Parsing XML Documents
With the Alpha Anywhere XML parser you can:
Extract information from XML data
Transform XML data (much like an XSLT)
Add elements and attributes to XML data
Remove elements and attributes from XML data
Change attribute values in XML data
Reorder elements in XML data
Using the Xbasic XML Parser - A Tutorial
Assume that you have an XML file with the following data in it:
<employee> <name city="Boston"> <firstname>Frank</firstname> <lastname>Smith</lastname> </name> <name city="Ithaca"> <firstname>Milton</firstname> <lastname>Jones</lastname> </name> </employee>
The following sample Interactive window session shows some of the features of the XML parser:
'Get a new instance of the XML parser sm = xmlSchemaManager.Get() 'Load the XML file into a variable xml = get_from_file("c:\data\testxml.xml") 'Load the XML data into the XML parser. 'The .LoadXML() method or the .LoadUnBalancedXML() method can be used. 'If you want to parse HTML (where unbalanced tags are allowed), then the .LoadUnBalancedXML() method 'should be used dom = sm.LoadXML(xml)
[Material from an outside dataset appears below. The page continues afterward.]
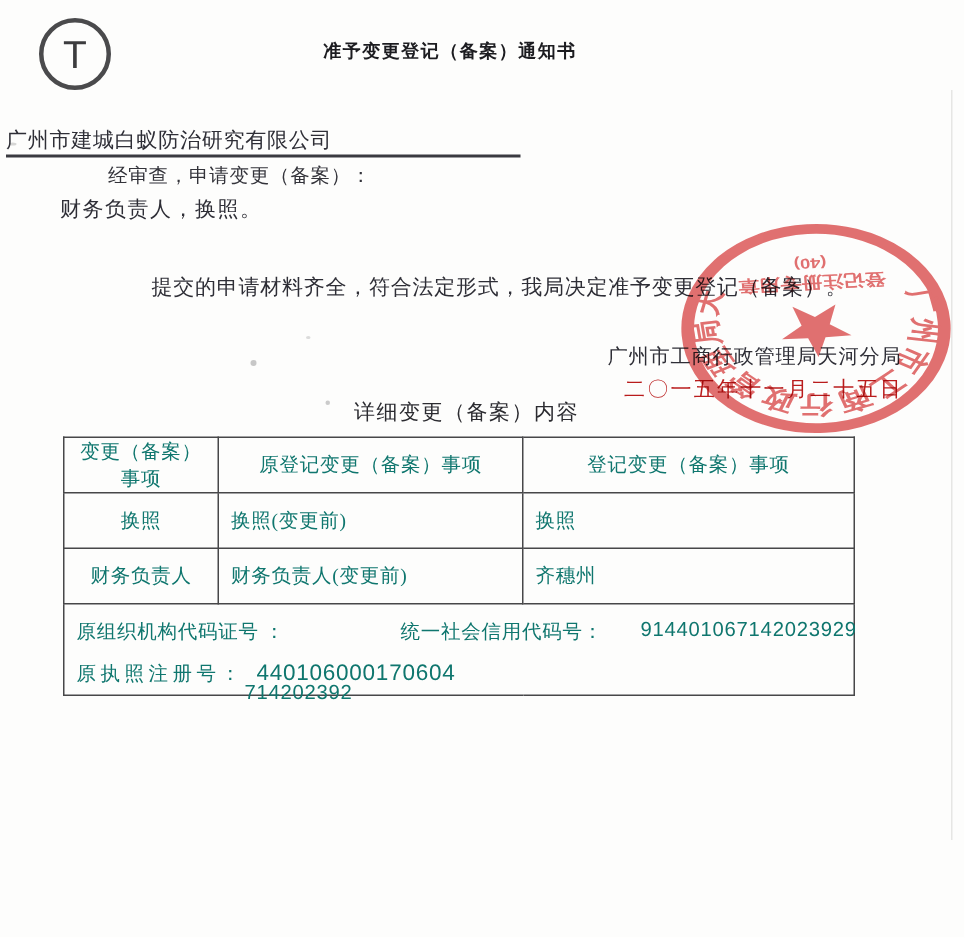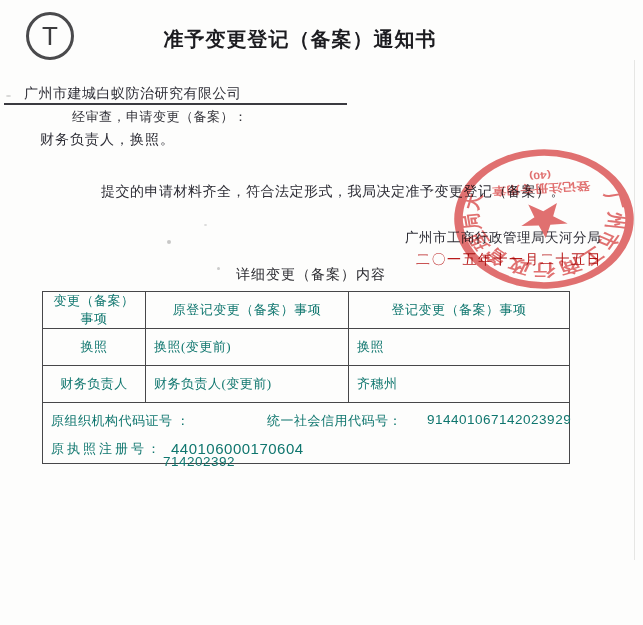"准予变更登记（备案）通知书" .title { font-size: 20px -> 12px }
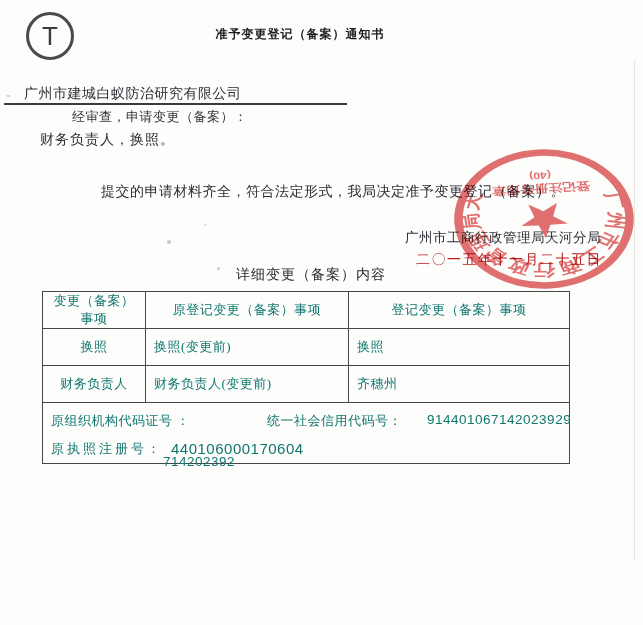"广州市建城白蚁防治研究有限公司" .recipient { left: 24px -> 4px }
TIP: Xbasic also provides a simple high level function to get a parsed XML document in a single step (without having to first instantiate the xmlSchemaManager object). The *XML_Document() function can also be used. The following single Xbasic command is equivalent to the commands above parse the XML document:
dom = *XML_Document(xml)
Once you have loaded the XML data into the schema manager (i.e. you have parsed the XML - it is loaded into a 'parse tree'), you can start examining the properties and working with the methods of the schema manager. For example:
'The .top property references the outermost element. 'All elements have an .OuterXML property (among many other properties) 'Notice that the bubble help in the Interactive window will show you all of the properties. ?dom.top.OuterXML = <employee> <name city="Boston"> <firstname>Frank</firstname> <lastname>Smith</lastname> </name> <name city="Ithaca"> <firstname>Milton</firstname> <lastname>Jones</lastname> </name> </employee>
When the XML is parsed an array of all of the elements is automatically created.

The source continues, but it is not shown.